■ **What you need to do**:
Without any omission, reproduce the records that follow.

☆ ☆ ☆ ☆ ☆ ☆ ☆

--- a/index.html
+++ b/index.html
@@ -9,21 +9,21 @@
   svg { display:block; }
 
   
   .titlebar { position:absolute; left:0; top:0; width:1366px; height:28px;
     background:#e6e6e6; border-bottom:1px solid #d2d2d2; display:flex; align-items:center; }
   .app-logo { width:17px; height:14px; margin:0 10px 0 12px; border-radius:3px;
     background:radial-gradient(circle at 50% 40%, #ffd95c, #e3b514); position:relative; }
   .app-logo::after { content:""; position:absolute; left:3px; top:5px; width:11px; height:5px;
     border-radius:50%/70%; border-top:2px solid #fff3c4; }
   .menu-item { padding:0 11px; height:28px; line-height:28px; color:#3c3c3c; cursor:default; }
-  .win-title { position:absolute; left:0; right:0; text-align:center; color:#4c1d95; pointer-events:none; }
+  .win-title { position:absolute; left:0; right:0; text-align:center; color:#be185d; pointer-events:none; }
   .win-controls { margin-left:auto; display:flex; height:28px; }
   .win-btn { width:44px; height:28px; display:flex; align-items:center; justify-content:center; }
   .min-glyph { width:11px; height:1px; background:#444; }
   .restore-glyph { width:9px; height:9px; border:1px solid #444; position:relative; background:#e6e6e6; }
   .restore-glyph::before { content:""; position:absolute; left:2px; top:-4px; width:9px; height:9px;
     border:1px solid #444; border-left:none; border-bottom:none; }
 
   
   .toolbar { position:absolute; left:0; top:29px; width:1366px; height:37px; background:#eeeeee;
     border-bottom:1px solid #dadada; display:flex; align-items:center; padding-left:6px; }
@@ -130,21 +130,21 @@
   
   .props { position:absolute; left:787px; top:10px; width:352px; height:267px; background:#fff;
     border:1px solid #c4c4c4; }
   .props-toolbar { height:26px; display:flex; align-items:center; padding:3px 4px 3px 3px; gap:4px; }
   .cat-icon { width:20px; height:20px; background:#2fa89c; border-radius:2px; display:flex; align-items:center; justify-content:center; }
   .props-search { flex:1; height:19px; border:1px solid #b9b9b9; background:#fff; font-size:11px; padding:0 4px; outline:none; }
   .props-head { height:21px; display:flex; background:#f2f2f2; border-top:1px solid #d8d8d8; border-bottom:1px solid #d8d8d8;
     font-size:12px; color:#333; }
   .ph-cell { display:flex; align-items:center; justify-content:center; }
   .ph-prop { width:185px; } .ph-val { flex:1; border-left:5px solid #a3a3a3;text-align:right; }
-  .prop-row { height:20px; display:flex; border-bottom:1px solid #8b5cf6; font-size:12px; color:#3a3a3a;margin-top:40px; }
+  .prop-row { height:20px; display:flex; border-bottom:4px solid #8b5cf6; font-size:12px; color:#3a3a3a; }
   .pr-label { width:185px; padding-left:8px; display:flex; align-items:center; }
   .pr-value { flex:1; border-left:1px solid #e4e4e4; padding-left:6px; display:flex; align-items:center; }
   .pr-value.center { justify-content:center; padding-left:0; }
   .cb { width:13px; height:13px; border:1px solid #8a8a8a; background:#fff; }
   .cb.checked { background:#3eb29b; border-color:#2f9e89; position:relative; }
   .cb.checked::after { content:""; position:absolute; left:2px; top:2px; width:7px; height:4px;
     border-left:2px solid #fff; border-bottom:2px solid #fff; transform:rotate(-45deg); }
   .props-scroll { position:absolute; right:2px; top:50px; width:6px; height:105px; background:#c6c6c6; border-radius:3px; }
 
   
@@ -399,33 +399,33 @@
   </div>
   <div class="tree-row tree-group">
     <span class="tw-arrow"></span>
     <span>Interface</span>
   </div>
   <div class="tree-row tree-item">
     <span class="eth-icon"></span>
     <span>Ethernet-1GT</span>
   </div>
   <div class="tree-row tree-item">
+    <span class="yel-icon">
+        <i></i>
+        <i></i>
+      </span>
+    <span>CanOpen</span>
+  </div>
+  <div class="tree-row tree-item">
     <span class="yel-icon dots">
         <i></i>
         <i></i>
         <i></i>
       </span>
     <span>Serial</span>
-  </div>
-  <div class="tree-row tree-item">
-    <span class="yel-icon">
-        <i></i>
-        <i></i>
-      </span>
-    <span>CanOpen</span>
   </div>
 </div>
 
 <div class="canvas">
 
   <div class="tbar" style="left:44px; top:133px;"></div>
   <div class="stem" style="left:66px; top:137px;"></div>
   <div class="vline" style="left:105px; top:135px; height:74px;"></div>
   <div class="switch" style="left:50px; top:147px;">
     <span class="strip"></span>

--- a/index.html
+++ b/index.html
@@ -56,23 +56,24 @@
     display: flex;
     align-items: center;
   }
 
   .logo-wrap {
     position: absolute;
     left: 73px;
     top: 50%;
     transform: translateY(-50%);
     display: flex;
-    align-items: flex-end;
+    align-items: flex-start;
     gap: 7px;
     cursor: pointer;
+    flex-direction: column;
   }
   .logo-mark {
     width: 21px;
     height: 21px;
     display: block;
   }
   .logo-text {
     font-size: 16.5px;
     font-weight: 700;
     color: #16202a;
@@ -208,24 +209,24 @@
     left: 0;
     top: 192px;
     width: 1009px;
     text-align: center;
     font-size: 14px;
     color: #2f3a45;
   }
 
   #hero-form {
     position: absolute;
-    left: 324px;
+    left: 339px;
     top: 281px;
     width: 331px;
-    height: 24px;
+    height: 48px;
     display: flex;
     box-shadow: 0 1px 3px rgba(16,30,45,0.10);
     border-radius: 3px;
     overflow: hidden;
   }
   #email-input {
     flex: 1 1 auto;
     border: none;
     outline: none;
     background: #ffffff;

☆ ☆ ☆ ☆ ☆ ☆ ☆

■ **The answer**:
--- a/index.html
+++ b/index.html
@@ -9,21 +9,21 @@
   svg { display:block; }
 
   
   .titlebar { position:absolute; left:0; top:0; width:1366px; height:28px;
     background:#e6e6e6; border-bottom:1px solid #d2d2d2; display:flex; align-items:center; }
   .app-logo { width:17px; height:14px; margin:0 10px 0 12px; border-radius:3px;
     background:radial-gradient(circle at 50% 40%, #ffd95c, #e3b514); position:relative; }
   .app-logo::after { content:""; position:absolute; left:3px; top:5px; width:11px; height:5px;
     border-radius:50%/70%; border-top:2px solid #fff3c4; }
   .menu-item { padding:0 11px; height:28px; line-height:28px; color:#3c3c3c; cursor:default; }
-  .win-title { position:absolute; left:0; right:0; text-align:center; color:#4c1d95; pointer-events:none; }
+  .win-title { position:absolute; left:0; right:0; text-align:center; color:#be185d; pointer-events:none; }
   .win-controls { margin-left:auto; display:flex; height:28px; }
   .win-btn { width:44px; height:28px; display:flex; align-items:center; justify-content:center; }
   .min-glyph { width:11px; height:1px; background:#444; }
   .restore-glyph { width:9px; height:9px; border:1px solid #444; position:relative; background:#e6e6e6; }
   .restore-glyph::before { content:""; position:absolute; left:2px; top:-4px; width:9px; height:9px;
     border:1px solid #444; border-left:none; border-bottom:none; }
 
   
   .toolbar { position:absolute; left:0; top:29px; width:1366px; height:37px; background:#eeeeee;
     border-bottom:1px solid #dadada; display:flex; align-items:center; padding-left:6px; }
@@ -130,21 +130,21 @@
   
   .props { position:absolute; left:787px; top:10px; width:352px; height:267px; background:#fff;
     border:1px solid #c4c4c4; }
   .props-toolbar { height:26px; display:flex; align-items:center; padding:3px 4px 3px 3px; gap:4px; }
   .cat-icon { width:20px; height:20px; background:#2fa89c; border-radius:2px; display:flex; align-items:center; justify-content:center; }
   .props-search { flex:1; height:19px; border:1px solid #b9b9b9; background:#fff; font-size:11px; padding:0 4px; outline:none; }
   .props-head { height:21px; display:flex; background:#f2f2f2; border-top:1px solid #d8d8d8; border-bottom:1px solid #d8d8d8;
     font-size:12px; color:#333; }
   .ph-cell { display:flex; align-items:center; justify-content:center; }
   .ph-prop { width:185px; } .ph-val { flex:1; border-left:5px solid #a3a3a3;text-align:right; }
-  .prop-row { height:20px; display:flex; border-bottom:1px solid #8b5cf6; font-size:12px; color:#3a3a3a;margin-top:40px; }
+  .prop-row { height:20px; display:flex; border-bottom:4px solid #8b5cf6; font-size:12px; color:#3a3a3a; }
   .pr-label { width:185px; padding-left:8px; display:flex; align-items:center; }
   .pr-value { flex:1; border-left:1px solid #e4e4e4; padding-left:6px; display:flex; align-items:center; }
   .pr-value.center { justify-content:center; padding-left:0; }
   .cb { width:13px; height:13px; border:1px solid #8a8a8a; background:#fff; }
   .cb.checked { background:#3eb29b; border-color:#2f9e89; position:relative; }
   .cb.checked::after { content:""; position:absolute; left:2px; top:2px; width:7px; height:4px;
     border-left:2px solid #fff; border-bottom:2px solid #fff; transform:rotate(-45deg); }
   .props-scroll { position:absolute; right:2px; top:50px; width:6px; height:105px; background:#c6c6c6; border-radius:3px; }
 
   
@@ -399,33 +399,33 @@
   </div>
   <div class="tree-row tree-group">
     <span class="tw-arrow"></span>
     <span>Interface</span>
   </div>
   <div class="tree-row tree-item">
     <span class="eth-icon"></span>
     <span>Ethernet-1GT</span>
   </div>
   <div class="tree-row tree-item">
+    <span class="yel-icon">
+        <i></i>
+        <i></i>
+      </span>
+    <span>CanOpen</span>
+  </div>
+  <div class="tree-row tree-item">
     <span class="yel-icon dots">
         <i></i>
         <i></i>
         <i></i>
       </span>
     <span>Serial</span>
-  </div>
-  <div class="tree-row tree-item">
-    <span class="yel-icon">
-        <i></i>
-        <i></i>
-      </span>
-    <span>CanOpen</span>
   </div>
 </div>
 
 <div class="canvas">
 
   <div class="tbar" style="left:44px; top:133px;"></div>
   <div class="stem" style="left:66px; top:137px;"></div>
   <div class="vline" style="left:105px; top:135px; height:74px;"></div>
   <div class="switch" style="left:50px; top:147px;">
     <span class="strip"></span>

--- a/index.html
+++ b/index.html
@@ -56,23 +56,24 @@
     display: flex;
     align-items: center;
   }
 
   .logo-wrap {
     position: absolute;
     left: 73px;
     top: 50%;
     transform: translateY(-50%);
     display: flex;
-    align-items: flex-end;
+    align-items: flex-start;
     gap: 7px;
     cursor: pointer;
+    flex-direction: column;
   }
   .logo-mark {
     width: 21px;
     height: 21px;
     display: block;
   }
   .logo-text {
     font-size: 16.5px;
     font-weight: 700;
     color: #16202a;
@@ -208,24 +209,24 @@
     left: 0;
     top: 192px;
     width: 1009px;
     text-align: center;
     font-size: 14px;
     color: #2f3a45;
   }
 
   #hero-form {
     position: absolute;
-    left: 324px;
+    left: 339px;
     top: 281px;
     width: 331px;
-    height: 24px;
+    height: 48px;
     display: flex;
     box-shadow: 0 1px 3px rgba(16,30,45,0.10);
     border-radius: 3px;
     overflow: hidden;
   }
   #email-input {
     flex: 1 1 auto;
     border: none;
     outline: none;
     background: #ffffff;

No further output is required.